TASK DIRECTIONS: Please transcribe the data that follows exactly as given, leaving out every picture.

Stored items from a collection
————

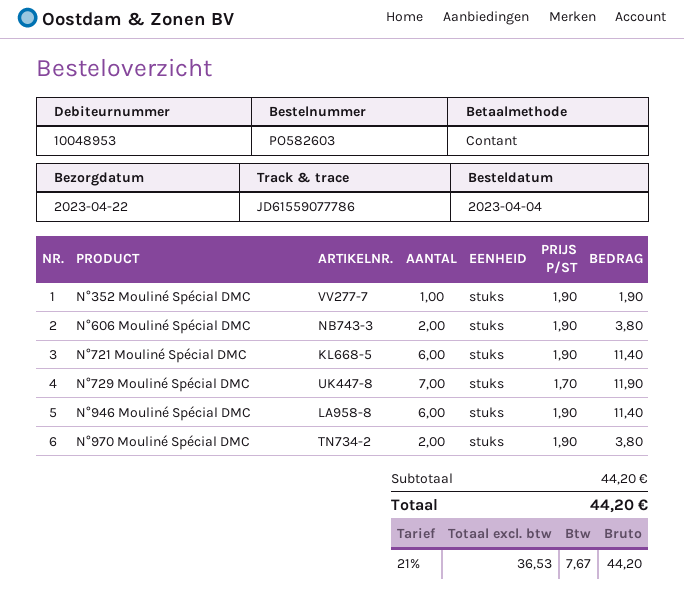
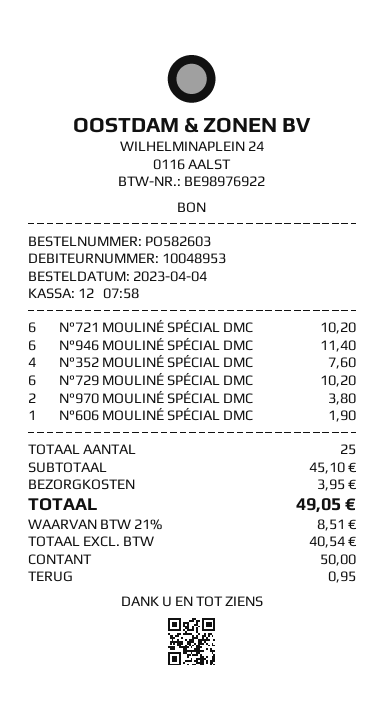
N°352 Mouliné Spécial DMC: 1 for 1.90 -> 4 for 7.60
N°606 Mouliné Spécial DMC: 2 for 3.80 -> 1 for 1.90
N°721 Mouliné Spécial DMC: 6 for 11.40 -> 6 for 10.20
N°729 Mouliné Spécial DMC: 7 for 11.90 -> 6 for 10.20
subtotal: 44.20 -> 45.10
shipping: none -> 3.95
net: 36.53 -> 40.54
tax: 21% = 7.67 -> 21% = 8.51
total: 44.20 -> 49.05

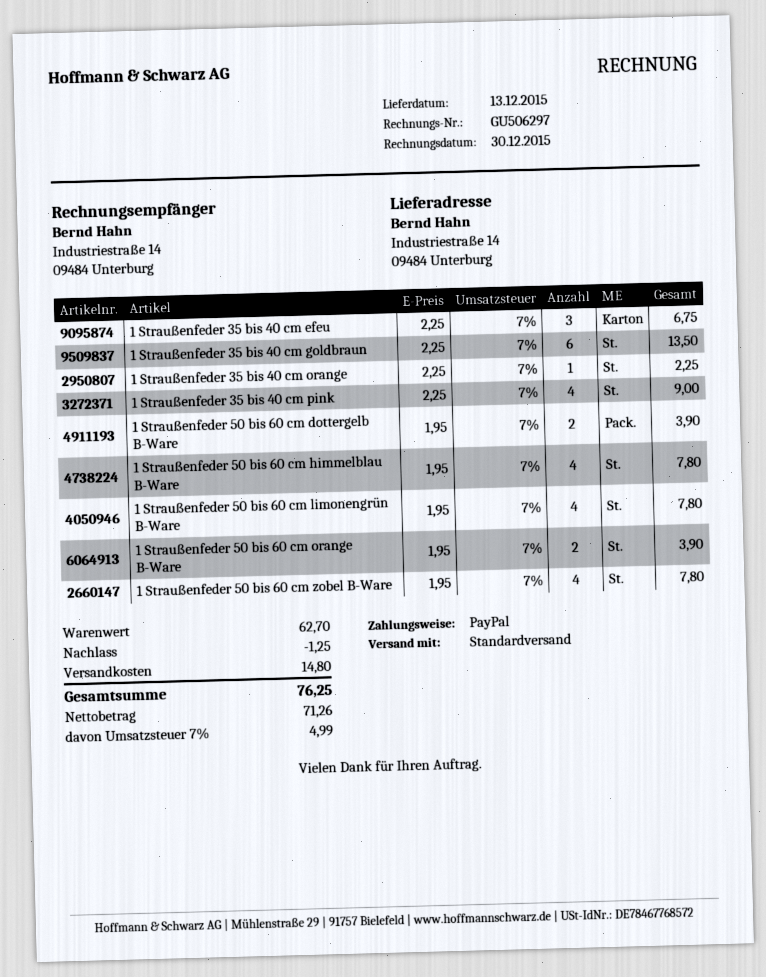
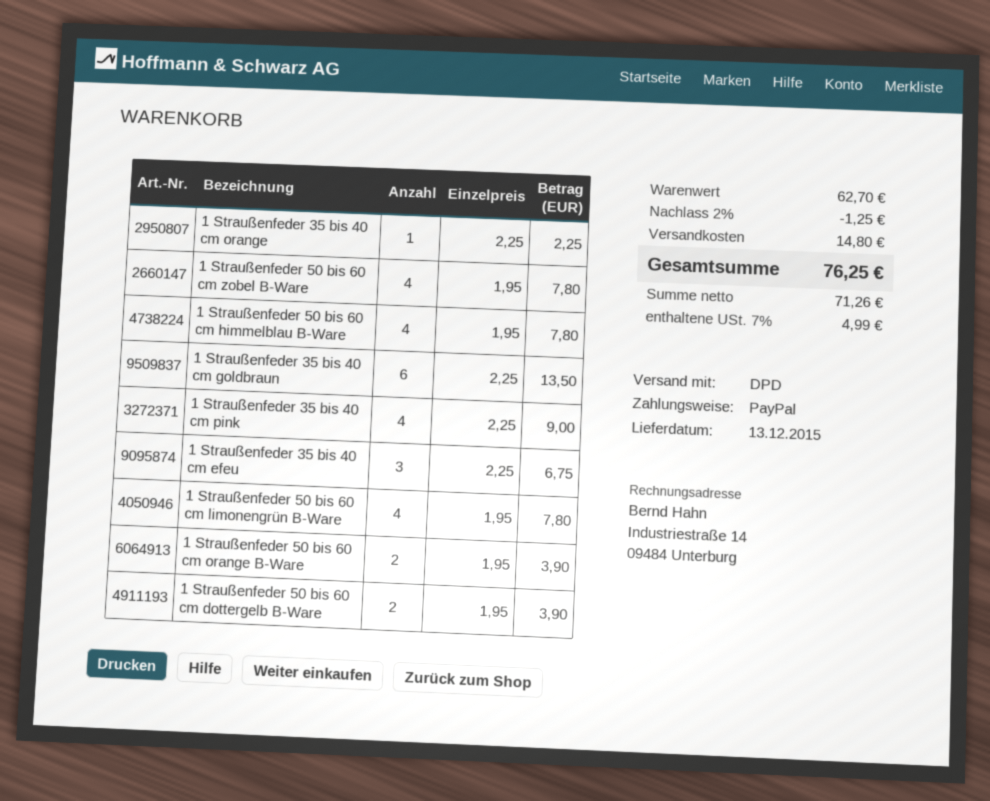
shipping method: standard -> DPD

————

OUTPUT FOR THIS EXERCISE:
N°352 Mouliné Spécial DMC: 1 for 1.90 -> 4 for 7.60
N°606 Mouliné Spécial DMC: 2 for 3.80 -> 1 for 1.90
N°721 Mouliné Spécial DMC: 6 for 11.40 -> 6 for 10.20
N°729 Mouliné Spécial DMC: 7 for 11.90 -> 6 for 10.20
subtotal: 44.20 -> 45.10
shipping: none -> 3.95
net: 36.53 -> 40.54
tax: 21% = 7.67 -> 21% = 8.51
total: 44.20 -> 49.05

shipping method: standard -> DPD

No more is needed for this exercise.